Keep repo-specific contract and exclusion data in your project:

- `linter_contract_groups.json` — cross-model schema parity groups
- `linter_exclusions.json` — blocked dependency patterns and allowed exceptions

Reference their paths from `fitness_functions.yaml`. The plugin ships generic engines only; examples live in this README.

### Rule name mapping

SQLMesh uses lowercase class names in `linter.rules`:

| Config key | SQLMesh rule name |
|------------|-------------------|
| `classification_macros` | `classificationmacros` |
| `sql_complexity` | `sqlcomplexity` |
| `mart_naming` | `martmodelnamingconvention` |
| `column_names` | `columnnames` |
| `column_types` | `columntypes` |
| `metadata.owner` | `nomissingowner` |
| `metadata.description` | `nomissingdescription` |
| `metadata.grain` | `nomissinggrain` |
| `filename_equals_modelname` | `filenameequalsmodelname` |

## CLI

```
sqlmesh-ff lint [--project PATH] [--config PATH] [--checks CHECK,...] [--fail-level error|warning] [--group-by connascence|model]
```

- **Default:** all enabled checks plus SQLMesh linter rules
- **`--checks layer_integrity,custom_exclusions`:** run subset (for pre-push hooks)
- **`--fail-level warning`:** treat warnings as failures
- **`--group-by connascence|model`:** change how violations are grouped in the report (default: `connascence`)

## Integration example

Example overrides. `api_request` should always be named `api_call`. `_id` columns should always be of type `text` and `is_` columns should always be of type `boolean`.

```yaml
column_names:
  replacements:
    api_request: api_call
column_types:
  rules:
    - name: id_is_text
      pattern: "_id$"
      data_type: text
    - name: boolean
      pattern: "^is_"
      data_type: boolean
```

## Examples

A complete, runnable example project showcasing the configuration of `sqlmesh-ff` rules, exclusions, contracts, and a continuous integration workflow is located in the [examples/](file:///Users/bartschuijt/git/sqlmesh-ff/examples/) directory.

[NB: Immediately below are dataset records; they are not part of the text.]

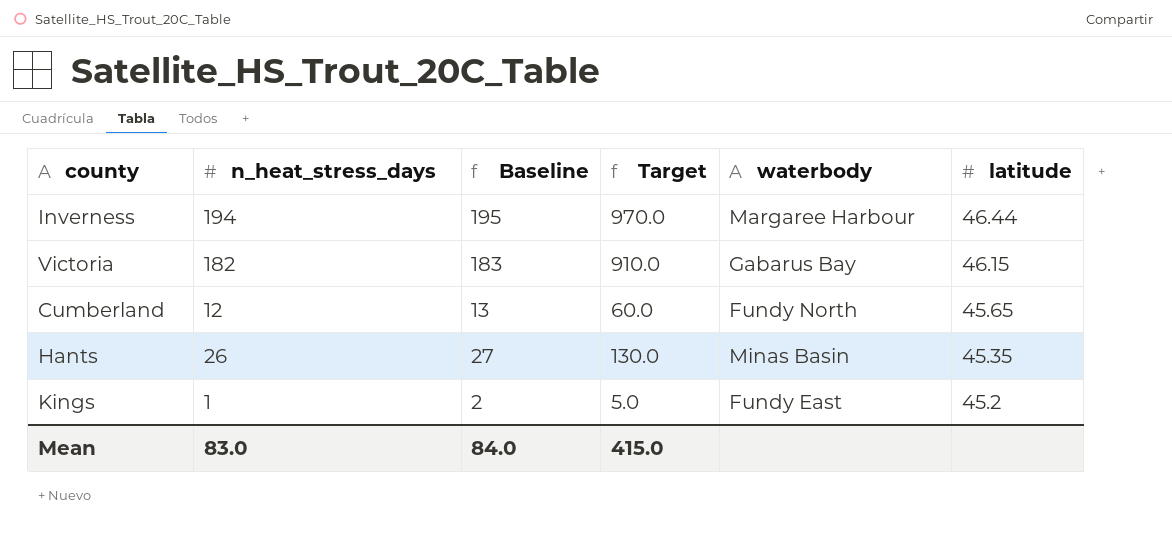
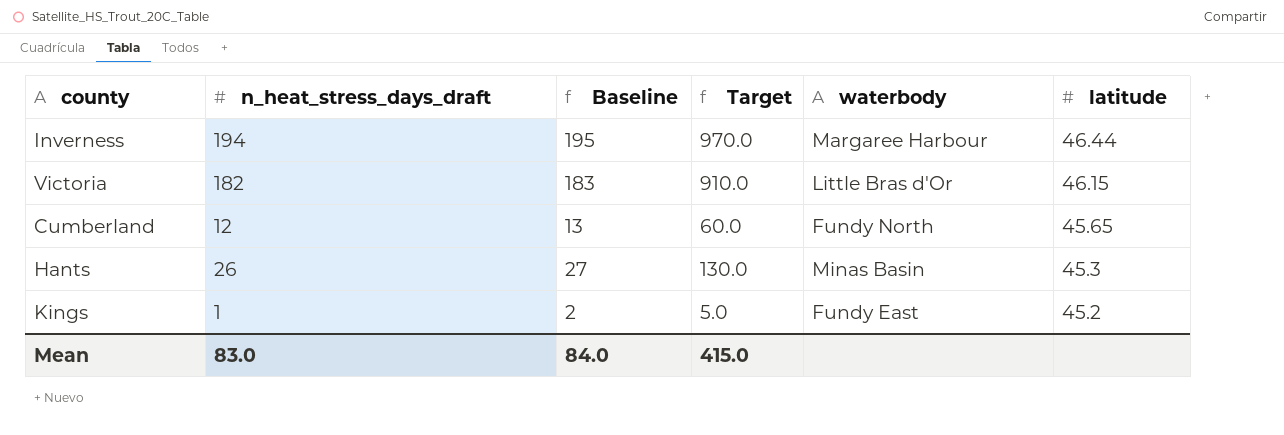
column name: n_heat_stress_days -> n_heat_stress_days_draft
Victoria | waterbody: Gabarus Bay -> Little Bras d'Or
Hants | latitude: 45.35 -> 45.3

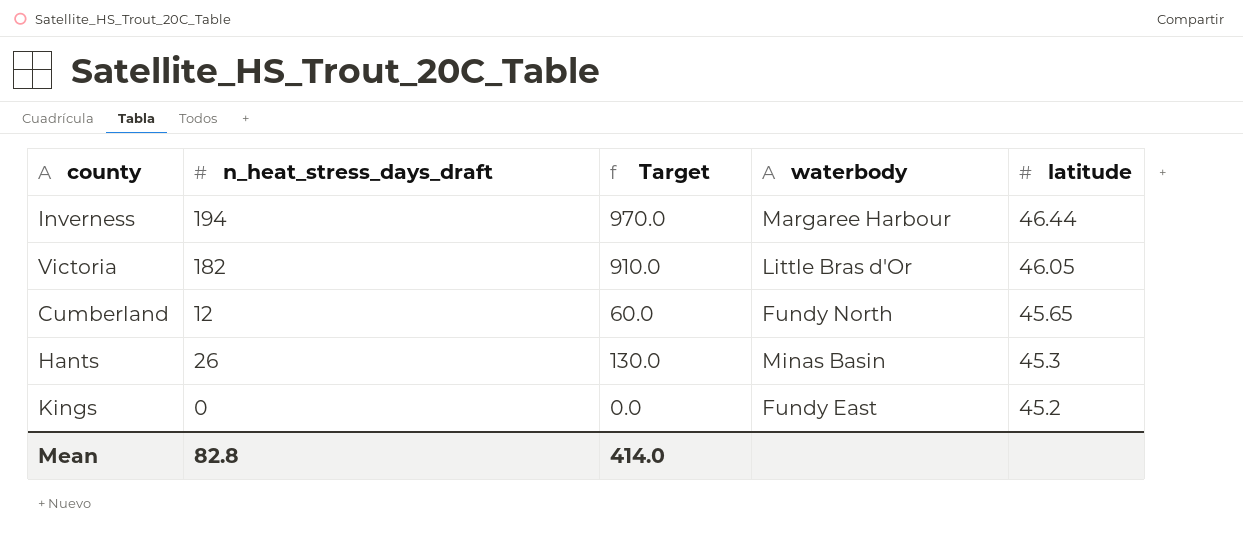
column Baseline | formula: [n_heat_stress_days_draft] + 1 -> none
Victoria | latitude: 46.15 -> 46.05
Kings | n_heat_stress_days_draft: 1 -> 0
Kings | Target: 5.0 -> 0.0
Mean | n_heat_stress_days_draft: 83.0 -> 82.8
Mean | Target: 415.0 -> 414.0

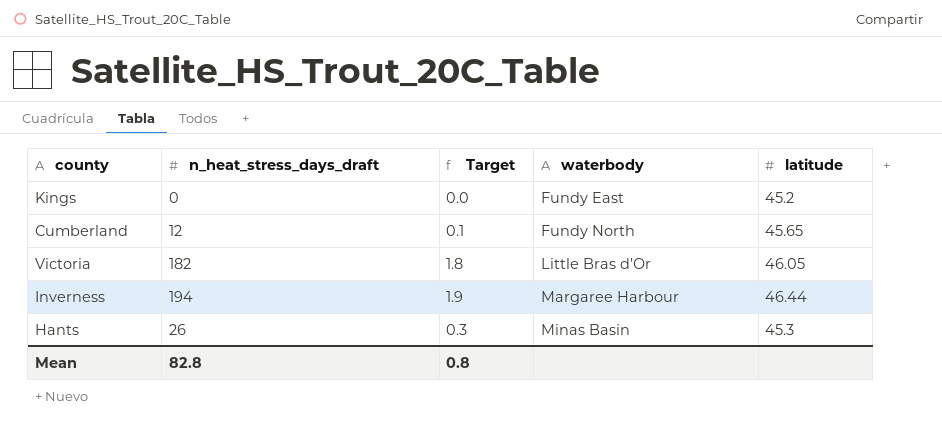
row order: latitude descending -> waterbody ascending
column Target | formula: [n_heat_stress_days_draft] * 5 -> [n_heat_stress_days_draft] * 0.01
Mean | Target: 414.0 -> 0.8

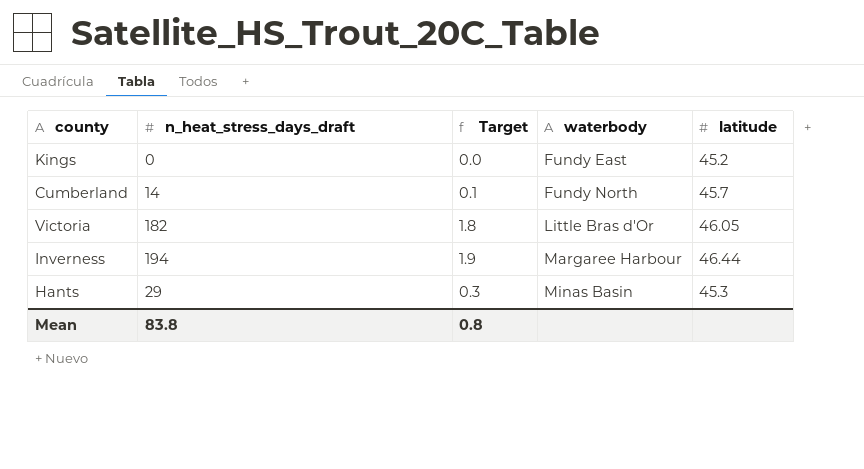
Cumberland | n_heat_stress_days_draft: 12 -> 14
Cumberland | latitude: 45.65 -> 45.7
Hants | n_heat_stress_days_draft: 26 -> 29
Mean | n_heat_stress_days_draft: 82.8 -> 83.8

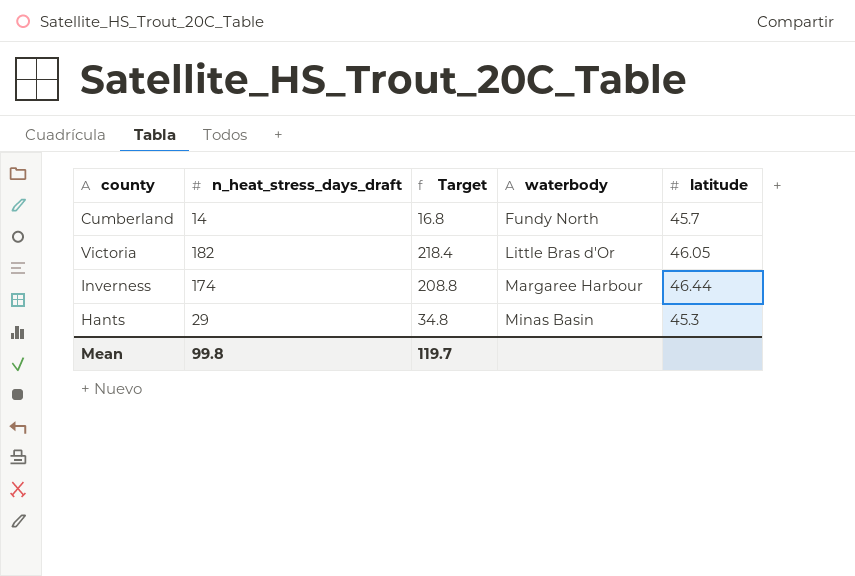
column Target | formula: [n_heat_stress_days_draft] * 0.01 -> [n_heat_stress_days_draft] * 1.2
row Kings: 0 | 0.0 | Fundy East | 45.2 -> none
Inverness | n_heat_stress_days_draft: 194 -> 174
Mean | n_heat_stress_days_draft: 83.8 -> 99.8
Mean | Target: 0.8 -> 119.7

To run the linter against the example project locally, run:
```bash
sqlmesh-ff lint --project examples/minimal-sqlmesh-project
```

See [examples/minimal-sqlmesh-project/fitness_functions.yaml](file:///Users/bartschuijt/git/sqlmesh-ff/examples/minimal-sqlmesh-project/fitness_functions.yaml) to inspect the configured rules.

## Development

Initialize your local environment and configure the Git pre-push hook:
```bash
make init
```

Run linter, tests, or check diff coverage:
```bash
make lint
make test
make coverage
```

### Releases and PR titles

Releases are automated with [release-please](https://github.com/googleapis/release-please) on merges to `main`. Use [Conventional Commits](https://www.conventionalcommits.org/) in PR titles so changelog entries and semver bumps are correct.

PR titles must start with a type prefix, for example:

- `feat: add dependency graph fan-in check`
- `fix: remove unused import in loader tests`
- `docs: document fitness_functions.yaml merge order`
- `ci: add release-please workflow`

Supported types include `feat`, `fix`, `docs`, `style`, `refactor`, `perf`, `test`, `build`, `ci`, and `chore`. The PR title check in CI enforces this format.